Dataset entries
■ ■ ■ ■ ■

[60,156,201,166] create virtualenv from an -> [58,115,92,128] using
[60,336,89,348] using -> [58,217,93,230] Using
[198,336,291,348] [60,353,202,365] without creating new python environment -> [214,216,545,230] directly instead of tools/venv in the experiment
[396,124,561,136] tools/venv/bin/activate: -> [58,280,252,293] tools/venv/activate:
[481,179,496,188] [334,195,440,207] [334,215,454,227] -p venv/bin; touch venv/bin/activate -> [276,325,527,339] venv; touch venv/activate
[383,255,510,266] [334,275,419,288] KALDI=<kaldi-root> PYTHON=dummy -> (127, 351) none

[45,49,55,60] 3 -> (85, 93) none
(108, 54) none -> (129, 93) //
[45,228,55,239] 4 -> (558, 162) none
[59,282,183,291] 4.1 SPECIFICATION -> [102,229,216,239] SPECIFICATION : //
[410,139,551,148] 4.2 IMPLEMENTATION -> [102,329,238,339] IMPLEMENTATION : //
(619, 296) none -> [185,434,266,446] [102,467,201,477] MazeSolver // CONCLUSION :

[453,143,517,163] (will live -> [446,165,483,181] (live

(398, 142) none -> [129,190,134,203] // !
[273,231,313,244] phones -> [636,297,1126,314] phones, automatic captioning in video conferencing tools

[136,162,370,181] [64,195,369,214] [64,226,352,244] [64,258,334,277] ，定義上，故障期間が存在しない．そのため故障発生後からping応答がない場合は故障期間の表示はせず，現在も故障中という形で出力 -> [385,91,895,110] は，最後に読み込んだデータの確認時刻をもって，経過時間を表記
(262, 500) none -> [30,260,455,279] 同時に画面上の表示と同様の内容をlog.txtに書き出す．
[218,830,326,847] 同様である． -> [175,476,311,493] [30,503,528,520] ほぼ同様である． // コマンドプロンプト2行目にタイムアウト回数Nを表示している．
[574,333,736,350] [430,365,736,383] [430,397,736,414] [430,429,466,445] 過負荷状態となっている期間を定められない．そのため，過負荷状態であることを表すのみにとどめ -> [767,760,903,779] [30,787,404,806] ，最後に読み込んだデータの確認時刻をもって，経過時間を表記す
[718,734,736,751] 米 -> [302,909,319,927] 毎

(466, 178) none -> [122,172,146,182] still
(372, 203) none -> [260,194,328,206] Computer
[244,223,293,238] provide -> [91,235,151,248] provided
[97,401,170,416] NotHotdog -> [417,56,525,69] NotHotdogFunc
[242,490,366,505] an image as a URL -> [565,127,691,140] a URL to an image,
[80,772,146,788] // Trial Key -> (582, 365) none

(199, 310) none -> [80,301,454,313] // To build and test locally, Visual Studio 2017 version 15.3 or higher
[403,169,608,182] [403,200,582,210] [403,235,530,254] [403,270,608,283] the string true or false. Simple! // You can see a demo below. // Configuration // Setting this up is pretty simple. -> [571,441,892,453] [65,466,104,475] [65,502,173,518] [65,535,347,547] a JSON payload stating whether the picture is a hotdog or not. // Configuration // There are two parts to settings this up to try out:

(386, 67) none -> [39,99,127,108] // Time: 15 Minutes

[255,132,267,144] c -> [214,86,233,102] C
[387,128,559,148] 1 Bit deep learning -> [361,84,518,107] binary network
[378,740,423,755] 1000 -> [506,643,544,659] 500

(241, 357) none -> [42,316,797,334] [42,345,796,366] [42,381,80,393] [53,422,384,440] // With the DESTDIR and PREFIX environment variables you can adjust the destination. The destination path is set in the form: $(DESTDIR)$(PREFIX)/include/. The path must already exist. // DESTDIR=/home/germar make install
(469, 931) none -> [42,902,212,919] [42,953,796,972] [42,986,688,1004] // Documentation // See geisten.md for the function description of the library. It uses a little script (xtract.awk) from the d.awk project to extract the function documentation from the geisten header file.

■ ■ ■ ■ ■

§ **WHAT TO PRODUCE**
Down to the last line, reproduce the entries above precisely.

§ **ANSWER SPACE**
[60,156,201,166] create virtualenv from an -> [58,115,92,128] using
[60,336,89,348] using -> [58,217,93,230] Using
[198,336,291,348] [60,353,202,365] without creating new python environment -> [214,216,545,230] directly instead of tools/venv in the experiment
[396,124,561,136] tools/venv/bin/activate: -> [58,280,252,293] tools/venv/activate:
[481,179,496,188] [334,195,440,207] [334,215,454,227] -p venv/bin; touch venv/bin/activate -> [276,325,527,339] venv; touch venv/activate
[383,255,510,266] [334,275,419,288] KALDI=<kaldi-root> PYTHON=dummy -> (127, 351) none

[45,49,55,60] 3 -> (85, 93) none
(108, 54) none -> (129, 93) //
[45,228,55,239] 4 -> (558, 162) none
[59,282,183,291] 4.1 SPECIFICATION -> [102,229,216,239] SPECIFICATION : //
[410,139,551,148] 4.2 IMPLEMENTATION -> [102,329,238,339] IMPLEMENTATION : //
(619, 296) none -> [185,434,266,446] [102,467,201,477] MazeSolver // CONCLUSION :

[453,143,517,163] (will live -> [446,165,483,181] (live

(398, 142) none -> [129,190,134,203] // !
[273,231,313,244] phones -> [636,297,1126,314] phones, automatic captioning in video conferencing tools

[136,162,370,181] [64,195,369,214] [64,226,352,244] [64,258,334,277] ，定義上，故障期間が存在しない．そのため故障発生後からping応答がない場合は故障期間の表示はせず，現在も故障中という形で出力 -> [385,91,895,110] は，最後に読み込んだデータの確認時刻をもって，経過時間を表記
(262, 500) none -> [30,260,455,279] 同時に画面上の表示と同様の内容をlog.txtに書き出す．
[218,830,326,847] 同様である． -> [175,476,311,493] [30,503,528,520] ほぼ同様である． // コマンドプロンプト2行目にタイムアウト回数Nを表示している．
[574,333,736,350] [430,365,736,383] [430,397,736,414] [430,429,466,445] 過負荷状態となっている期間を定められない．そのため，過負荷状態であることを表すのみにとどめ -> [767,760,903,779] [30,787,404,806] ，最後に読み込んだデータの確認時刻をもって，経過時間を表記す
[718,734,736,751] 米 -> [302,909,319,927] 毎

(466, 178) none -> [122,172,146,182] still
(372, 203) none -> [260,194,328,206] Computer
[244,223,293,238] provide -> [91,235,151,248] provided
[97,401,170,416] NotHotdog -> [417,56,525,69] NotHotdogFunc
[242,490,366,505] an image as a URL -> [565,127,691,140] a URL to an image,
[80,772,146,788] // Trial Key -> (582, 365) none

(199, 310) none -> [80,301,454,313] // To build and test locally, Visual Studio 2017 version 15.3 or higher
[403,169,608,182] [403,200,582,210] [403,235,530,254] [403,270,608,283] the string true or false. Simple! // You can see a demo below. // Configuration // Setting this up is pretty simple. -> [571,441,892,453] [65,466,104,475] [65,502,173,518] [65,535,347,547] a JSON payload stating whether the picture is a hotdog or not. // Configuration // There are two parts to settings this up to try out:

(386, 67) none -> [39,99,127,108] // Time: 15 Minutes

[255,132,267,144] c -> [214,86,233,102] C
[387,128,559,148] 1 Bit deep learning -> [361,84,518,107] binary network
[378,740,423,755] 1000 -> [506,643,544,659] 500

(241, 357) none -> [42,316,797,334] [42,345,796,366] [42,381,80,393] [53,422,384,440] // With the DESTDIR and PREFIX environment variables you can adjust the destination. The destination path is set in the form: $(DESTDIR)$(PREFIX)/include/. The path must already exist. // DESTDIR=/home/germar make install
(469, 931) none -> [42,902,212,919] [42,953,796,972] [42,986,688,1004] // Documentation // See geisten.md for the function description of the library. It uses a little script (xtract.awk) from the d.awk project to extract the function documentation from the geisten header file.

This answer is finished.